----- SUPPLIED INFORMATION

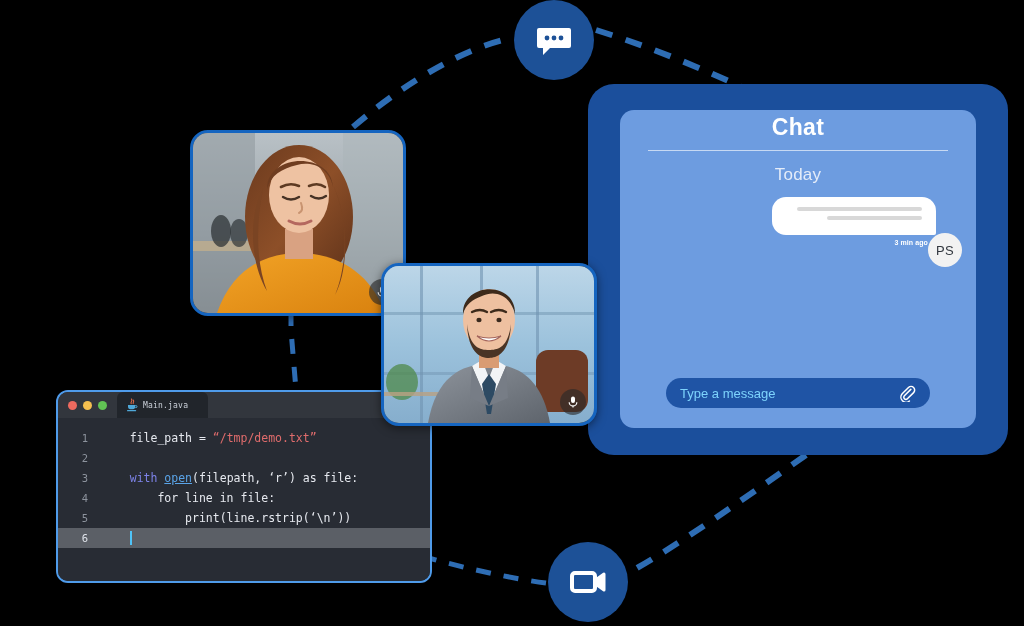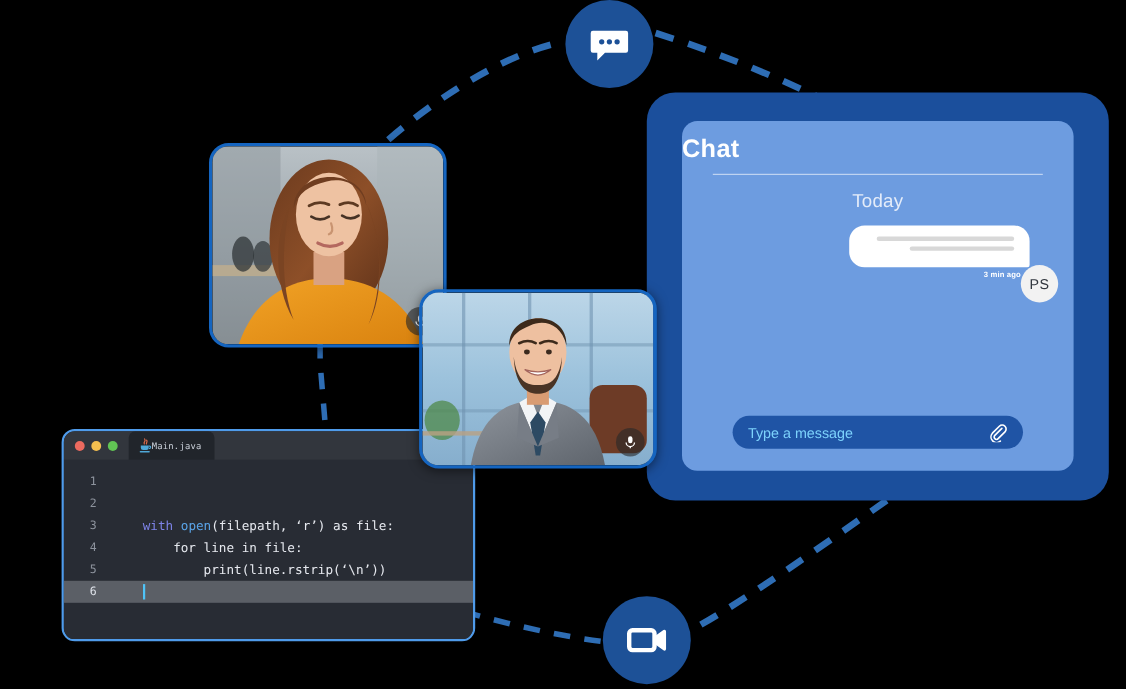--- a/index.html
+++ b/index.html
@@ -89,8 +89,8 @@
     background:#6d9ce0;border-radius:14px;overflow:hidden;
   }
   #chat-title{
-    text-align:left;color:#ffffff;font-weight:bold;font-size:23px;
-    padding-top:12px;letter-spacing:.3px;
+    text-align:center;color:#ffffff;font-weight:bold;font-size:23px;
+    padding-top:4px;letter-spacing:.3px;
   }
   #chat-divider{height:1px;background:rgba(255,255,255,.62);margin:9px 28px 0 28px;}
   #chat-today{

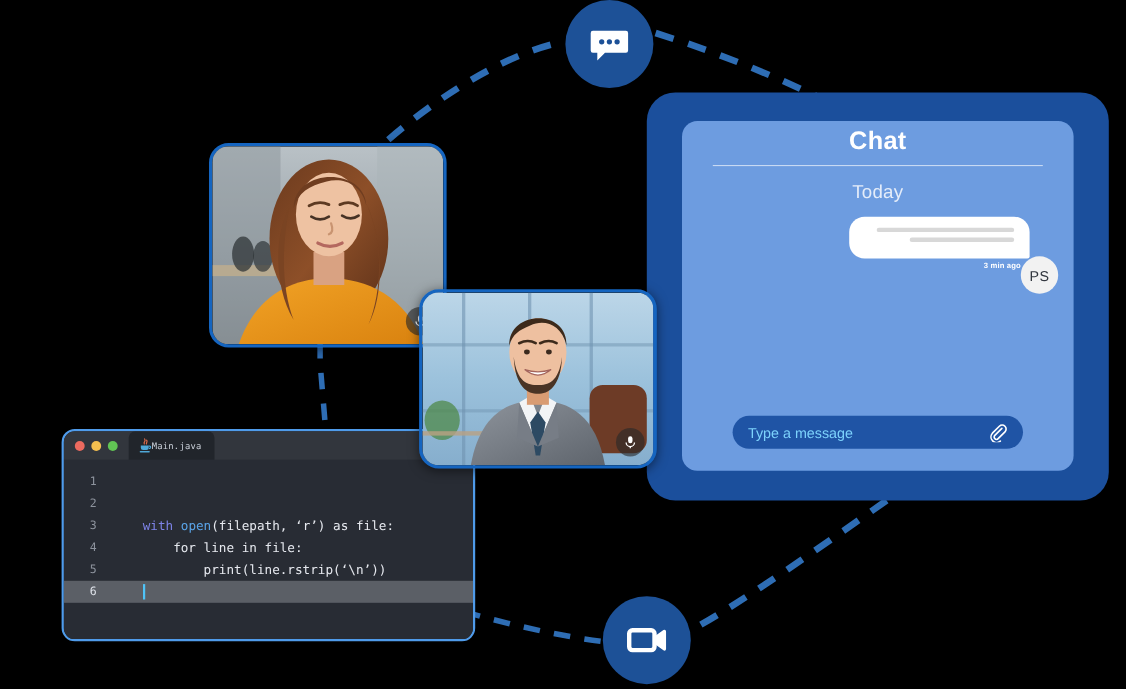--- a/index.html
+++ b/index.html
@@ -53,7 +53,7 @@
   .dot.r{background:#ec6a5f;} .dot.y{background:#f4bf4f;} .dot.g{background:#61c454;}
   #editor-tab{
     margin-left:10px;height:26px;background:#21252b;border-radius:6px 6px 0 0;
-    display:flex;align-items:center;padding:0 12px 0 8px;
+    display:flex;align-items:center;gap:5px;padding:0 20px 0 8px;
   }
   #editor-tab .tab-label{
     color:#cdd3dc;font-family:"DejaVu Sans Mono", monospace;font-size:8px;letter-spacing:.2px;

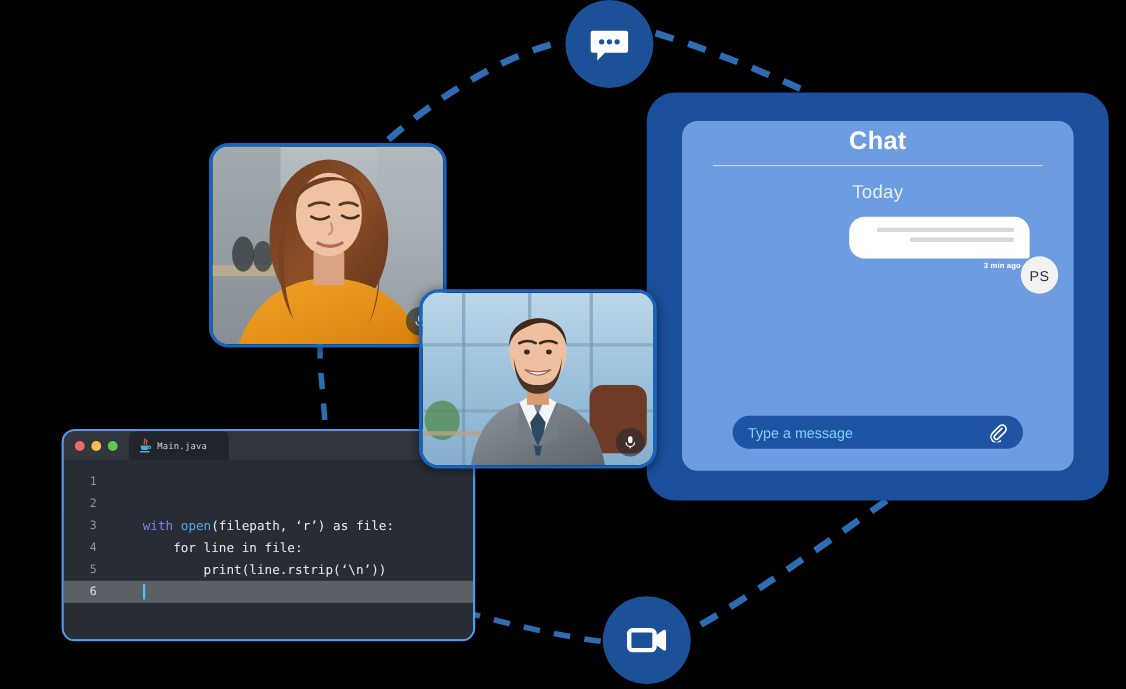--- a/index.html
+++ b/index.html
@@ -299,6 +299,7 @@
     <div id="code-area">
         <div class="code-line">
           <span class="ln">1</span>
+          <span class="code-txt"><span>    file_path = </span><span class="str">“/tmp/demo.txt”</span></span>
         </div>
         <div class="code-line">
           <span class="ln">2</span>

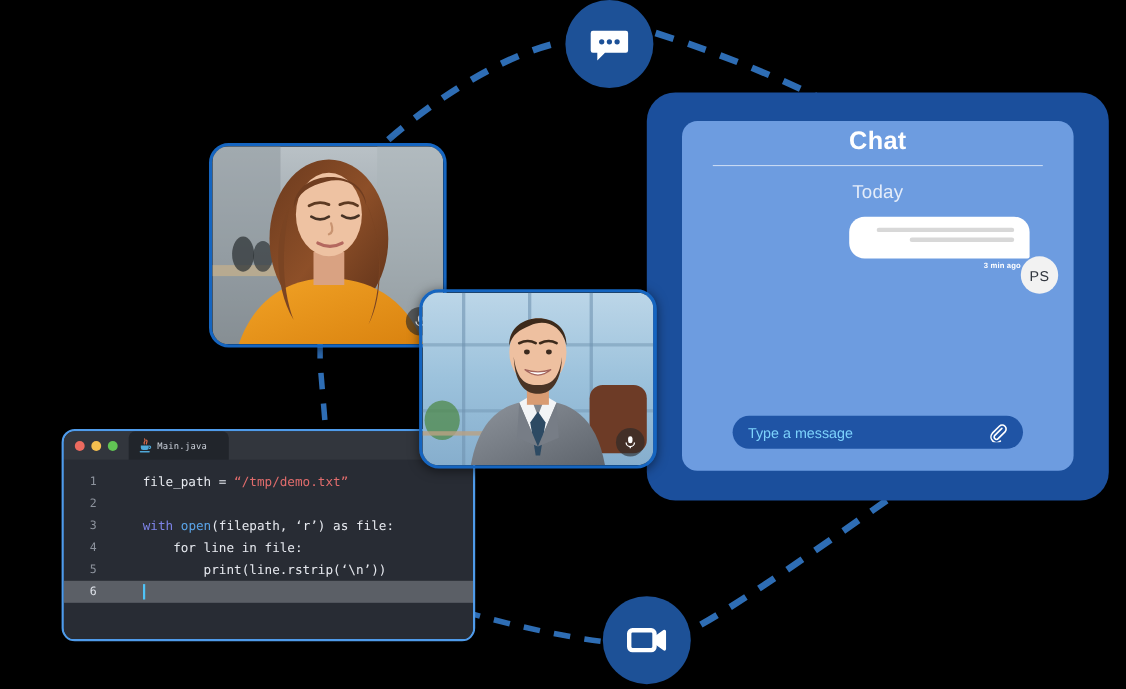--- a/index.html
+++ b/index.html
@@ -71,7 +71,7 @@
   .code-line.active .ln{color:#dfe3ea;}
   .code-txt{color:#e6e9ef;white-space:pre;}
   .kw{color:#7d83e8;}
-  .fn{color:#5aa4e8;}
+  .fn{color:#5aa4e8;text-decoration:underline;}
   .str{color:#e06c6c;}
   .caret{
     display:inline-block;width:2px;height:14px;background:#4fc3f7;vertical-align:middle;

----------

All of the records need to be reproduced exactly, with each picture omitted.

YOUR SOLUTION:
--- a/index.html
+++ b/index.html
@@ -89,8 +89,8 @@
     background:#6d9ce0;border-radius:14px;overflow:hidden;
   }
   #chat-title{
-    text-align:left;color:#ffffff;font-weight:bold;font-size:23px;
-    padding-top:12px;letter-spacing:.3px;
+    text-align:center;color:#ffffff;font-weight:bold;font-size:23px;
+    padding-top:4px;letter-spacing:.3px;
   }
   #chat-divider{height:1px;background:rgba(255,255,255,.62);margin:9px 28px 0 28px;}
   #chat-today{

--- a/index.html
+++ b/index.html
@@ -53,7 +53,7 @@
   .dot.r{background:#ec6a5f;} .dot.y{background:#f4bf4f;} .dot.g{background:#61c454;}
   #editor-tab{
     margin-left:10px;height:26px;background:#21252b;border-radius:6px 6px 0 0;
-    display:flex;align-items:center;padding:0 12px 0 8px;
+    display:flex;align-items:center;gap:5px;padding:0 20px 0 8px;
   }
   #editor-tab .tab-label{
     color:#cdd3dc;font-family:"DejaVu Sans Mono", monospace;font-size:8px;letter-spacing:.2px;

--- a/index.html
+++ b/index.html
@@ -299,6 +299,7 @@
     <div id="code-area">
         <div class="code-line">
           <span class="ln">1</span>
+          <span class="code-txt"><span>    file_path = </span><span class="str">“/tmp/demo.txt”</span></span>
         </div>
         <div class="code-line">
           <span class="ln">2</span>

--- a/index.html
+++ b/index.html
@@ -71,7 +71,7 @@
   .code-line.active .ln{color:#dfe3ea;}
   .code-txt{color:#e6e9ef;white-space:pre;}
   .kw{color:#7d83e8;}
-  .fn{color:#5aa4e8;}
+  .fn{color:#5aa4e8;text-decoration:underline;}
   .str{color:#e06c6c;}
   .caret{
     display:inline-block;width:2px;height:14px;background:#4fc3f7;vertical-align:middle;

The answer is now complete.